= Lizzie Wilkerson =

American folk artist

Lizzie Wilkerson (1895–1984) was an American folk artist known for paintings that reflected her life on a farm.

==Biography==
She was born Lizzie Henderson near Covington, Georgia, the youngest of 21 children. In 1919, she married Dewey Wilkerson, a mechanic, and moved to Atlanta. She never received formal training as an artist and began making art late in life. She worked in watercolor and pen, creating imaginatively detailed and expansive images in which elements of farm life fill the page, often creating an all-over effect reminiscent of textile patterns. She also made some dolls.

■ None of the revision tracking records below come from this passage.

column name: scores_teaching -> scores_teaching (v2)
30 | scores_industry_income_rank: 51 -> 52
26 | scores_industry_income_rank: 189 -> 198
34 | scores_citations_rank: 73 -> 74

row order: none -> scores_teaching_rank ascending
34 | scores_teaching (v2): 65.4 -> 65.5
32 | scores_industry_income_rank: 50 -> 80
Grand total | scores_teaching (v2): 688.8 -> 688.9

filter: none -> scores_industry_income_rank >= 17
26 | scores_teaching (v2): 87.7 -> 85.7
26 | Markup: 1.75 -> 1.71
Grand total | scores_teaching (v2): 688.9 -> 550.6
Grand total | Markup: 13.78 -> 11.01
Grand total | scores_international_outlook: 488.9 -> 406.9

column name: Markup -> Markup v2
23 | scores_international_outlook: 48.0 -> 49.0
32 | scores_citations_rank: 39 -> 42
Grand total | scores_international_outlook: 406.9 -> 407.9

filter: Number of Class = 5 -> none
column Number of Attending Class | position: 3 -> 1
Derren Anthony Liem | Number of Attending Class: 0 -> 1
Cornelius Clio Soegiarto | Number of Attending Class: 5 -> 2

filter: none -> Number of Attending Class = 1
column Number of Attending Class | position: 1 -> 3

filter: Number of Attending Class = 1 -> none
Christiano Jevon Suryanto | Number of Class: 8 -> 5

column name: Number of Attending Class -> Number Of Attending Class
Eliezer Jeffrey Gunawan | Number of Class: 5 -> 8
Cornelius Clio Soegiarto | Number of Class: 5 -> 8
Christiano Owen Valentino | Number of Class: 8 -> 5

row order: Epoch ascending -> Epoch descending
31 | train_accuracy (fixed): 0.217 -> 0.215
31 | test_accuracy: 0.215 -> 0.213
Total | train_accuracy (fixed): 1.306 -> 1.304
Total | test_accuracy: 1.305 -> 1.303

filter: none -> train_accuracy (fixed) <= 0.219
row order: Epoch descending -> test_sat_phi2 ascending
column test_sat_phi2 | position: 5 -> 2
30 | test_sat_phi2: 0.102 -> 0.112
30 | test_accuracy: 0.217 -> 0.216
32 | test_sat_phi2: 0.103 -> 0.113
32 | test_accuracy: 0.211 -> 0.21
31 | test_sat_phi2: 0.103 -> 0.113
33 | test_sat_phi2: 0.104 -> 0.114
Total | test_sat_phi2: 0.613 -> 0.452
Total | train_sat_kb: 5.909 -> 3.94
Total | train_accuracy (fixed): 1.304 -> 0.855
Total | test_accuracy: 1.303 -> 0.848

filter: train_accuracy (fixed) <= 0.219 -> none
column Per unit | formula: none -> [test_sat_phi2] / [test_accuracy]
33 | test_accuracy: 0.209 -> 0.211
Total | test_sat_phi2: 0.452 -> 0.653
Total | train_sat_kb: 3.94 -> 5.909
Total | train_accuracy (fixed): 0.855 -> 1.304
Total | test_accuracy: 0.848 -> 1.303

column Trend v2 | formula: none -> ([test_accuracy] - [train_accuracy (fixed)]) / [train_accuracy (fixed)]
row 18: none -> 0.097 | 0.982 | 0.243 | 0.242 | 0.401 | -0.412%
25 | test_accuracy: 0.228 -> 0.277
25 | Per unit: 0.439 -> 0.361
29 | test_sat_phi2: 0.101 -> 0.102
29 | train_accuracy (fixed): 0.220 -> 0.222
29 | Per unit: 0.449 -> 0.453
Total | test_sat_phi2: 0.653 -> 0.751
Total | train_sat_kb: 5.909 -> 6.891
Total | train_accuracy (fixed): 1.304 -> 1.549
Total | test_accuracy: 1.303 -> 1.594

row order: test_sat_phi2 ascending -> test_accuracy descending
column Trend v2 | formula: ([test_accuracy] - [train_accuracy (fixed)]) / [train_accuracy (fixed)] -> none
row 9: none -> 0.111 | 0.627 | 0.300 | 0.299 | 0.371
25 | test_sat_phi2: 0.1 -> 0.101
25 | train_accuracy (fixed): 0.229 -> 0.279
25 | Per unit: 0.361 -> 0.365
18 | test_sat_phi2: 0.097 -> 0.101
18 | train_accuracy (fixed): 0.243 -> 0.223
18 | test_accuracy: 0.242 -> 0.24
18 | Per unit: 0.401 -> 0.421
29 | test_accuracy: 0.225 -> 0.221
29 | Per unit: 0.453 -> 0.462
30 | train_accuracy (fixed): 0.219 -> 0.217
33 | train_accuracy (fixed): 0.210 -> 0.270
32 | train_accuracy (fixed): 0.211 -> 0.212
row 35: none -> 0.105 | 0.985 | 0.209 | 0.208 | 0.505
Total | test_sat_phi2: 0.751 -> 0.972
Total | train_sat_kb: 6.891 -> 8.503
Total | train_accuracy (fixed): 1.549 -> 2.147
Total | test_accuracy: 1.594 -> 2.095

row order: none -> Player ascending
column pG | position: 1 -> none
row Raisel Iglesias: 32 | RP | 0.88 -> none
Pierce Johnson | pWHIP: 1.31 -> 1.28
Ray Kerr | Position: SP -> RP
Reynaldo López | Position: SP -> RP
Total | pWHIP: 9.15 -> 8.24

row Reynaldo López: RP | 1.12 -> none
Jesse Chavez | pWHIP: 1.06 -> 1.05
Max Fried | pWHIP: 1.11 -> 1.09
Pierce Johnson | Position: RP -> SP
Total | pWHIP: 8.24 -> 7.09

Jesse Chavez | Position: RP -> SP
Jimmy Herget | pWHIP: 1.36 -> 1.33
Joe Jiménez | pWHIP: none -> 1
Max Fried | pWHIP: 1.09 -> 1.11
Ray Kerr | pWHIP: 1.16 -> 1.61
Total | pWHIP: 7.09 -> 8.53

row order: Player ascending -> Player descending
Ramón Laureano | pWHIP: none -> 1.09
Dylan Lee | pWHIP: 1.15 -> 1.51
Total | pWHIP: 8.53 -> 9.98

Wilkerson's work was little known until the late 1970s, when it surfaced through a Georgia State University community outreach program. Wilkerson then had a number of shows in Atlanta and elsewhere, and her work has since been collected by museums and institutions including the Museum of American Folk Art (New York), the National Museum of American Art (Washington, D.C.), and the High Museum of Art (Atlanta, Ga.).

Architect Earnest Hooks Jr. wrote a book that focuses on Wilkerson's life on her family farm and uses her artwork as illustrations. Let's Go See Mother Wilkerson's Farm (2007) is intended for very young children unfamiliar with American farm culture. A second volume came out in 2011.